Ultimately, I want to search pubmed for occurances of a set of ~500 named compounds.
Thanks
Iain
Rich Apodaca
[ Editor ]
from México
The Chempedia Registry
was an attempt to create what you’re asking about. Although new submissions aren’t being accepted at this time, the entire dataset is available under the CC0 License.
There is a thesaurus available published in this paper http://bioinformatics.oxfordjournals.org/content/25/22/2983.long , but the sets of synonyms are not unique as in a lot of terms are assigned to multiple categories. The same goes for PubChem, where a lot of compounds are duplicated or not distinguishable in PubMed. Another free datasource is ChEBI (www.ebi.ac.uk/chebi) and Kegg used to be one, but the ftp server is now subscription only. If you have some patience, I am about to submit a paper containing a compound thesaurus build from ChEBI and KEGG. Depending on what you ultimately want to do with it we could discuss making it available.

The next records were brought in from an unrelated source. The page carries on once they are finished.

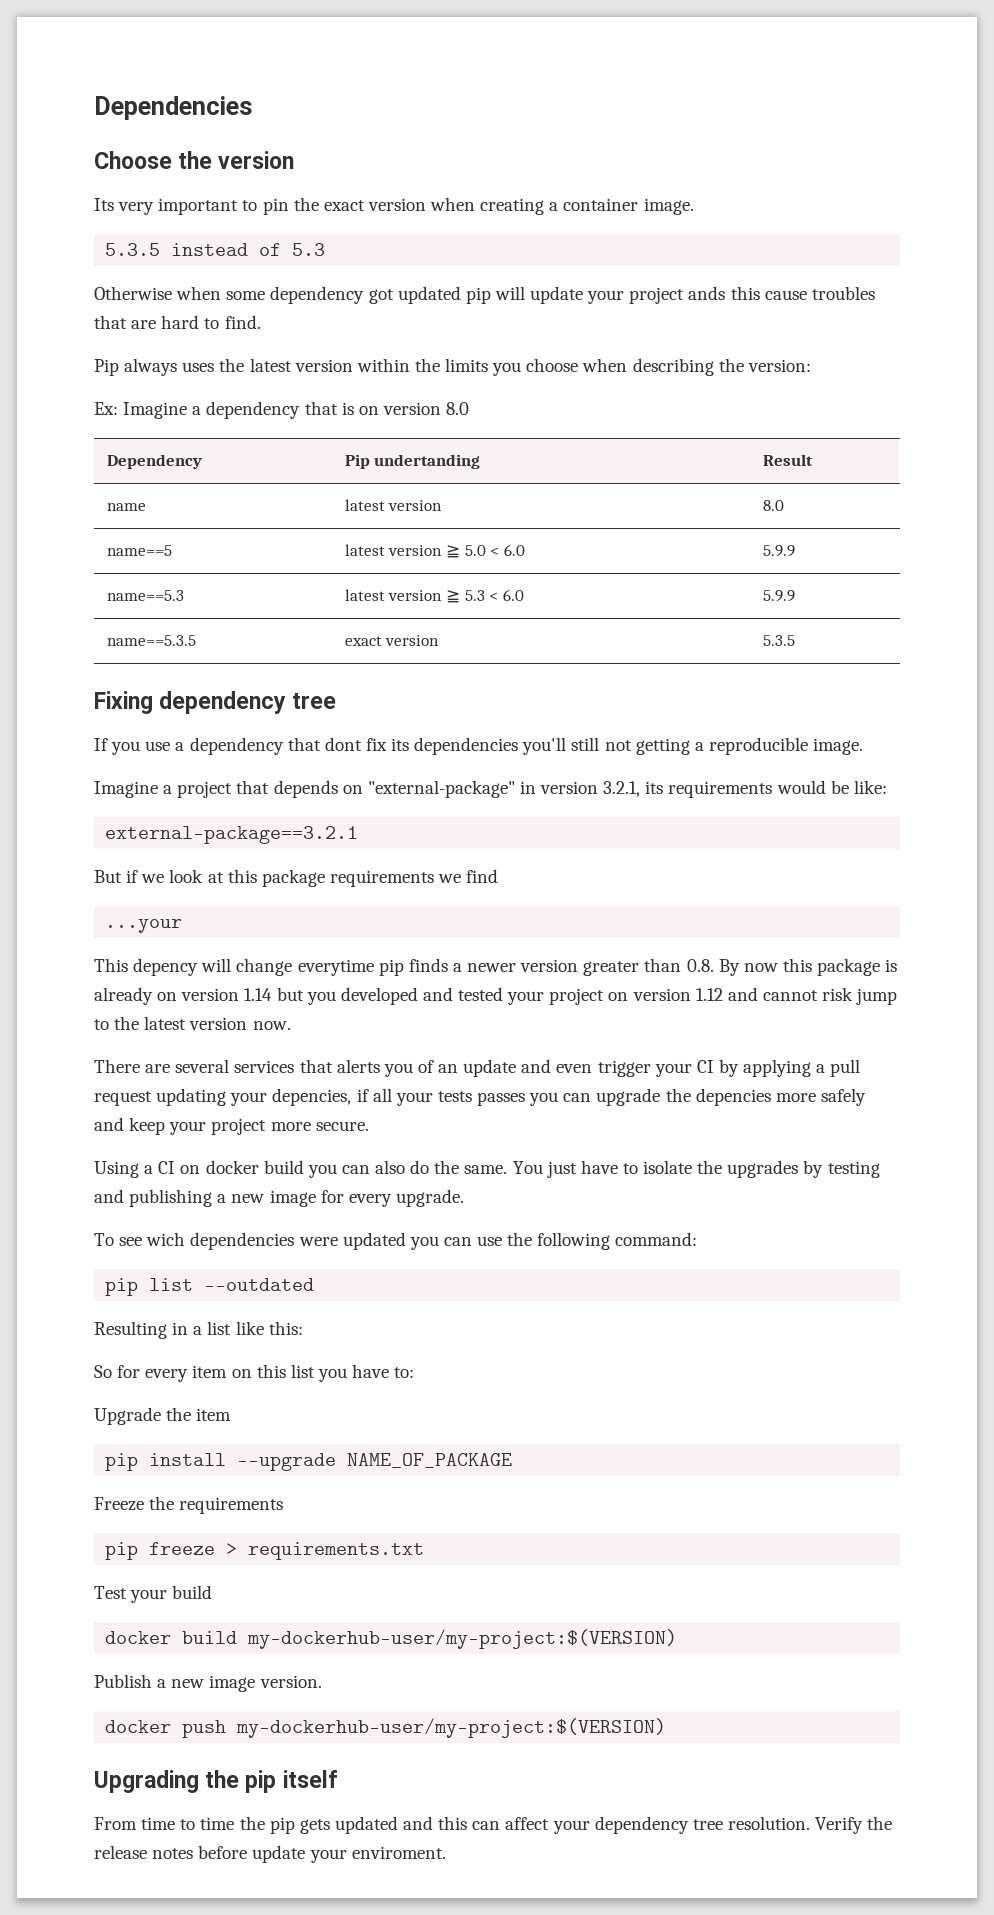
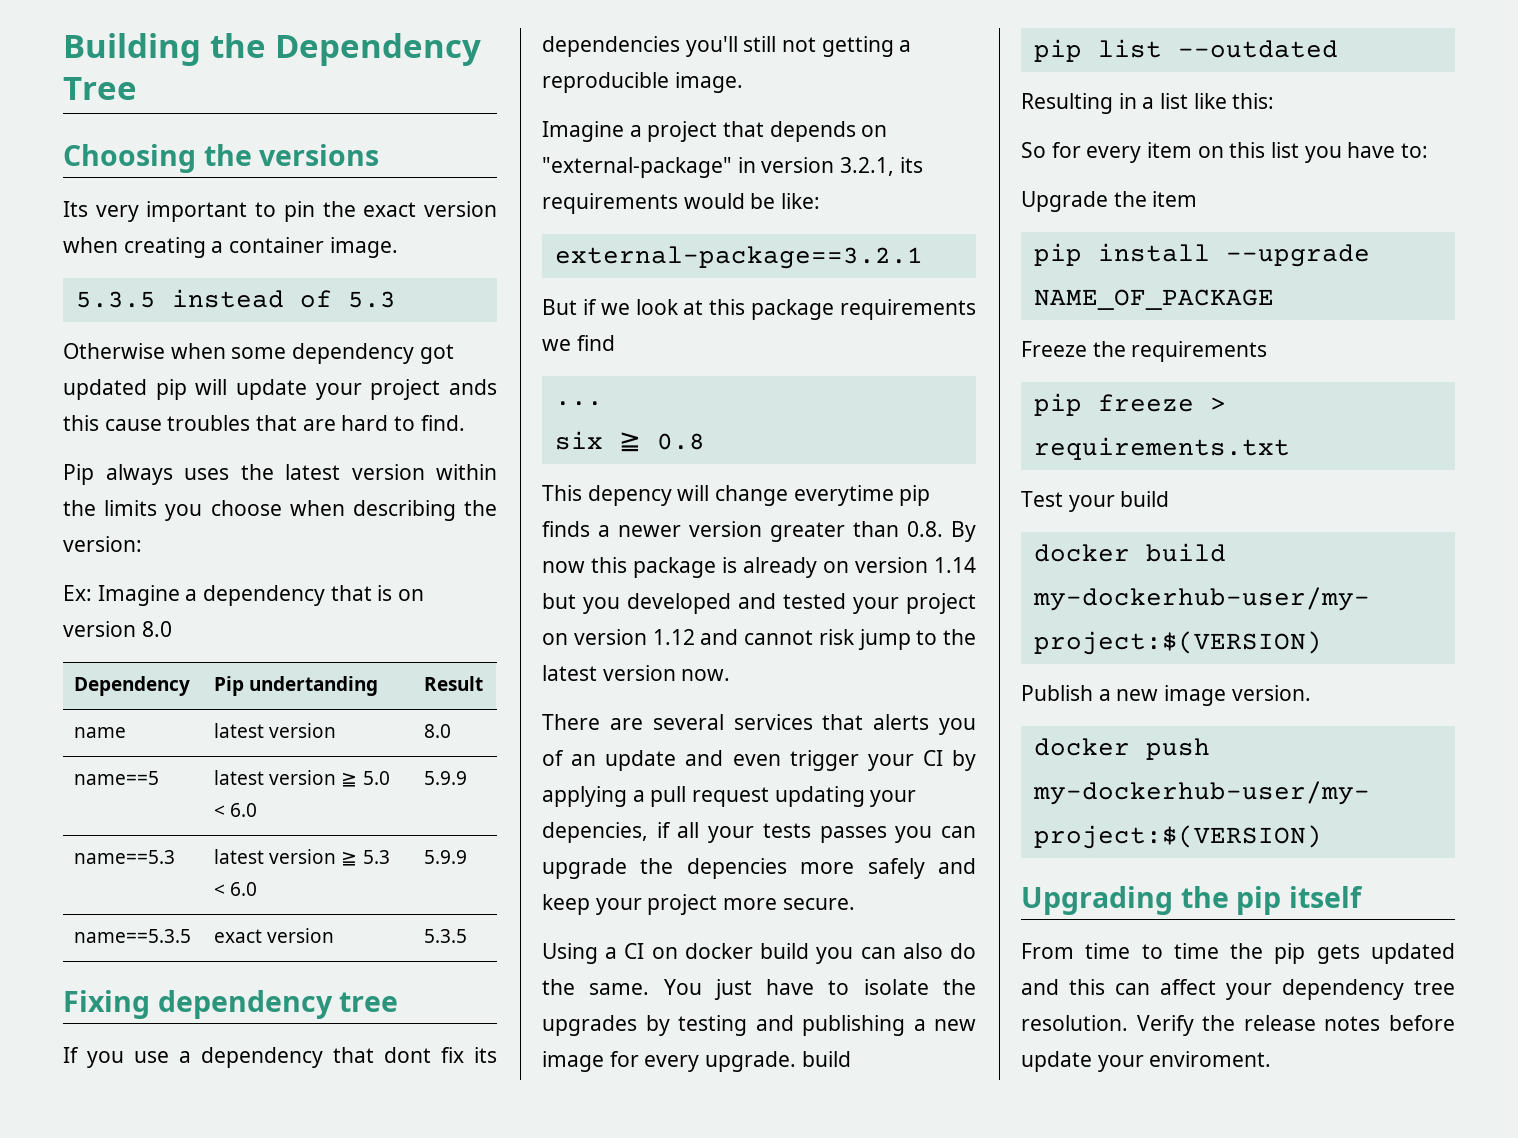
[94,96,253,120] [94,151,295,169] Dependencies // Choose the version -> [63,33,481,66] [63,77,137,100] [63,144,380,173] Building the Dependency Tree // Choosing the versions
[105,919,183,933] ...your -> [554,401,603,406] [554,431,705,452] ... // six ≧ 0.8
[94,1232,698,1250] // To see wich dependencies were updated you can use the following command: -> [801,1051,851,1067] build

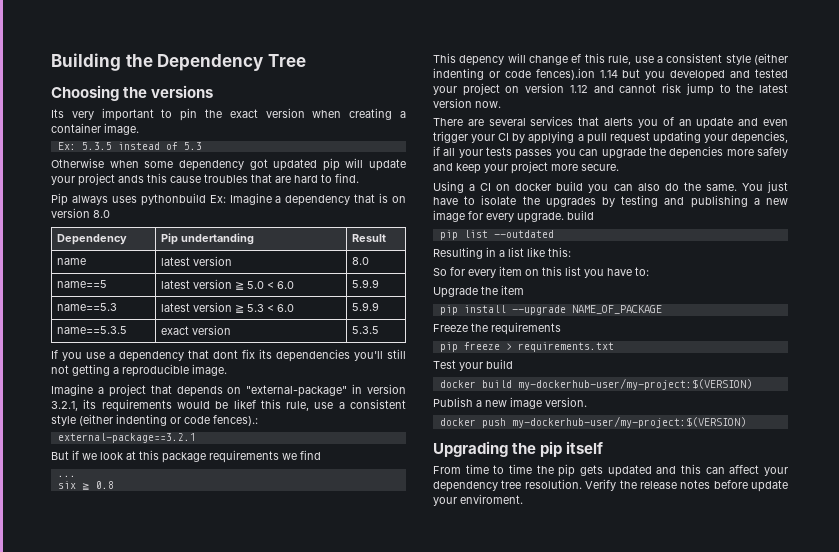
(398, 247) none -> [57,142,76,150] Ex:
[240,464,497,480] [63,500,497,521] [63,536,142,552] the latest version within the limits you choose when describing the version: // -> [140,193,206,206] pythonbuild
[63,990,399,1019] // Fixing dependency tree -> (379, 330) none
[781,193,821,209] like: -> [233,399,407,411] [51,414,258,426] likef this rule, use a consistent style (either indenting or code fences).:
[793,485,931,506] [542,521,976,542] [542,557,928,578] everytime pip finds a newer version greater than 0.8. By now this package is already on version -> [571,53,788,65] [433,68,595,80] ef this rule, use a consistent style (either indenting or code fences).ion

You might want to move this to an answer instead of a comment in order for it to be marked as accepted. If you don't see the box to type an answer, click on the "Answer" symbol below. There are still some design problems with this site...
, that is really interesting, I would certainly like to use your thesaurus if possible. My aim is really a simple pubmed search for “drug name Or alias1 Or alias 2 etc” AND yeast. I understand, as has been pointed out alot of pruning may have to be done.
Ah, but drug names are not included as such in my thesaurus as the drug synsets should also contain commercial product names and I am more interested in metabolic compounds. Drugbank (http://www.drugbank.ca) might be a solution to that, and they do provide a download option for all entries in XML format.
Are you by the way familiar with the restrictions PubMed places on hightroughput activities? They do provide programmatic access for this kind of things with the entrez eutils (http://www.ncbi.nlm.nih.gov/books/NBK25500/)